From an instant reaction that hiking UK-wide National Insurance Contributions would mean all Scottish tax-payers funding a cut of up to £3000 for the better off in the South, the position became more nuanced when the Institute for Fiscal Studies pointed out that such a cut would produce an equivalent increase in the Scottish block grant and it would be up to the Finance Secretary to pass it on or spend as he saw fit.
With Scotland’s higher income tax band kicking in at £43,431 compared to England’s £50,000, it’s unlikely Scottish tax-payers will benefit directly from any block grant boost from a Southern tax cut. If “No taxation without representation” was the slogan which helped spur on the American Revolution, so far the mantra of the Scottish devolution revolution has been “More taxation with extra representation”, and no sign the upward trend will dip any time soon.
The Scottish Parliament was established with overwhelming support from the Scottish public, but its tax varying powers were never used until a wave of new responsibilities before and after the 2014 referendum meant the Scottish Parliament had to come out of puberty.
The great fear of anti-devolutionists was that handing it more tax powers would just give a green light to an intrinsically left-of centre institution to raise taxes.
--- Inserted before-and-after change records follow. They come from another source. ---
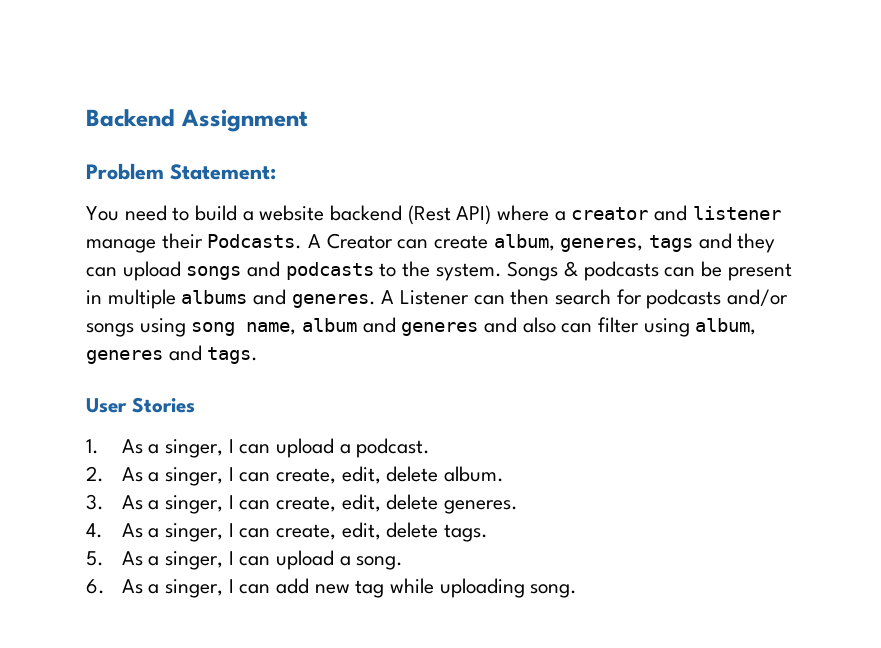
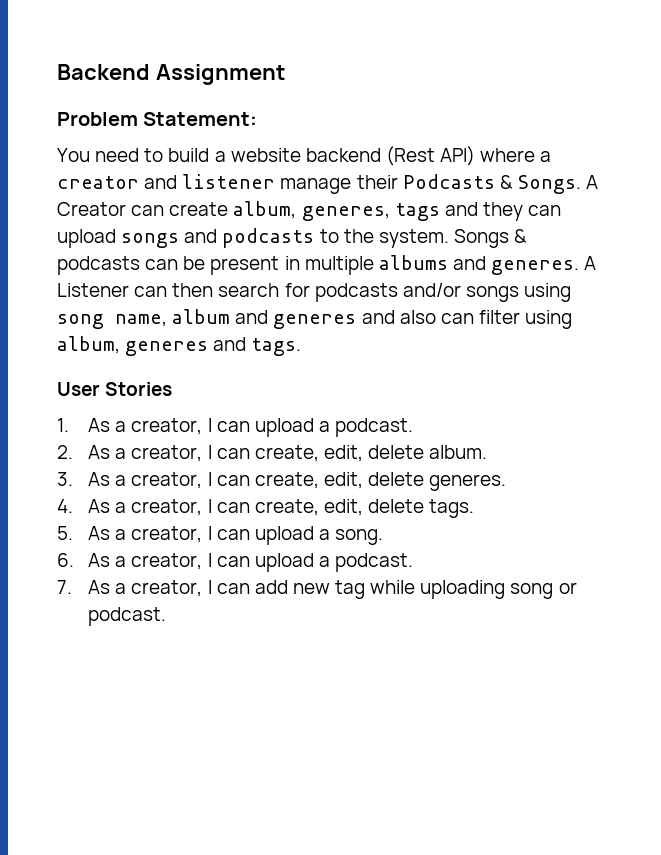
[207,234,303,249] Podcasts. -> [402,174,581,194] Podcasts & Songs.
[165,439,224,458] singer, -> [131,418,203,435] creator,
[165,467,224,486] singer, -> [131,445,203,462] creator,
[165,495,224,514] singer, -> [131,472,203,489] creator,
[165,523,224,542] singer, -> [131,499,203,516] creator,
[165,551,224,570] singer, -> [131,526,203,543] creator,
[165,579,224,598] singer, -> [131,553,414,572] [57,580,203,597] creator, I can upload a podcast. // 7. As a creator,
[530,584,578,598] song. -> [510,582,577,599] [88,607,167,626] song or podcast.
And with Scotland’s £13bn annual funding shortfall it’s not difficult to see why.
But the weakness of that position was the parliament would never be truly responsible for the money it spent in an electoral sense, that without taxation powers the demands on Westminster to cough up more would be never-ending, but it also conceded that a right-of-centre, low tax position could never win a political argument. In other words it was defeatist.
The promised reduction and then abolition of Air Passenger Duty has been reversed as Mr Mackay was swept along by the Climate Change Emergency, and the first wholly devolved tax, the Land & Building Transaction Tax on property sales which replaced Stamp Duty, has failed to meet expectations.
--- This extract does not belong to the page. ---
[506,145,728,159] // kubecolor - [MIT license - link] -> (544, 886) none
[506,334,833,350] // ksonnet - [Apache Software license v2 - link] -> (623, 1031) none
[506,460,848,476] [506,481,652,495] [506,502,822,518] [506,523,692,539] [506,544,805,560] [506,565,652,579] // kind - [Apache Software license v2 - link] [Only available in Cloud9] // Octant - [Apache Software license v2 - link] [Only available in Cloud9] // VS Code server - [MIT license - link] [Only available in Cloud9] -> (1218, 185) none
LBTT was not all bad news and produced reductions for sales below £380,000, £5000 less for the average Edinburgh house price of £262,700, but the projected boost from hefty increases for more expensive properties – nearly £80,000 on a £1m house – has not materialised because it puts people off moving, or persuades corporate movers to rent. Revenue therefore has fallen short in three of its four years, £39m below the £305m target last year.
But Derek Mackay’s reaction to the Boris tax break plan shows why the Scottish Government is reluctant to increase income by stimulating the top of the market with a reduction; because it is more important not to be seen to be giving the better-off an advantage than it is to bring in more money.
Another “tax-the-rich” policy, the removal of charitable rates relief from private schools, is likely to result in lower than expected revenues because of closures and mergers – Craigholme School in Glasgow shuts in August following Beaconhurst in Bridge of Allan last year – and the knock-on of making the schools increasingly unaffordable is the cost of more school places in the state sector.
Boris Johnson’s off-the-cuff plan to raise the higher tax threshold to £80,000 is not wrong because of the impact on Scotland, it’s wrong because there are better ways to cut taxes. Raising the personal allowance, cutting National Insurance and reducing the reliance on tax credits would be a far more effective way of stimulating the economy and demonstrating he was a genuine One Nation Tory. There might even be room for a small increase in that higher tax band.
And that really would put Mr Mackay under pressure.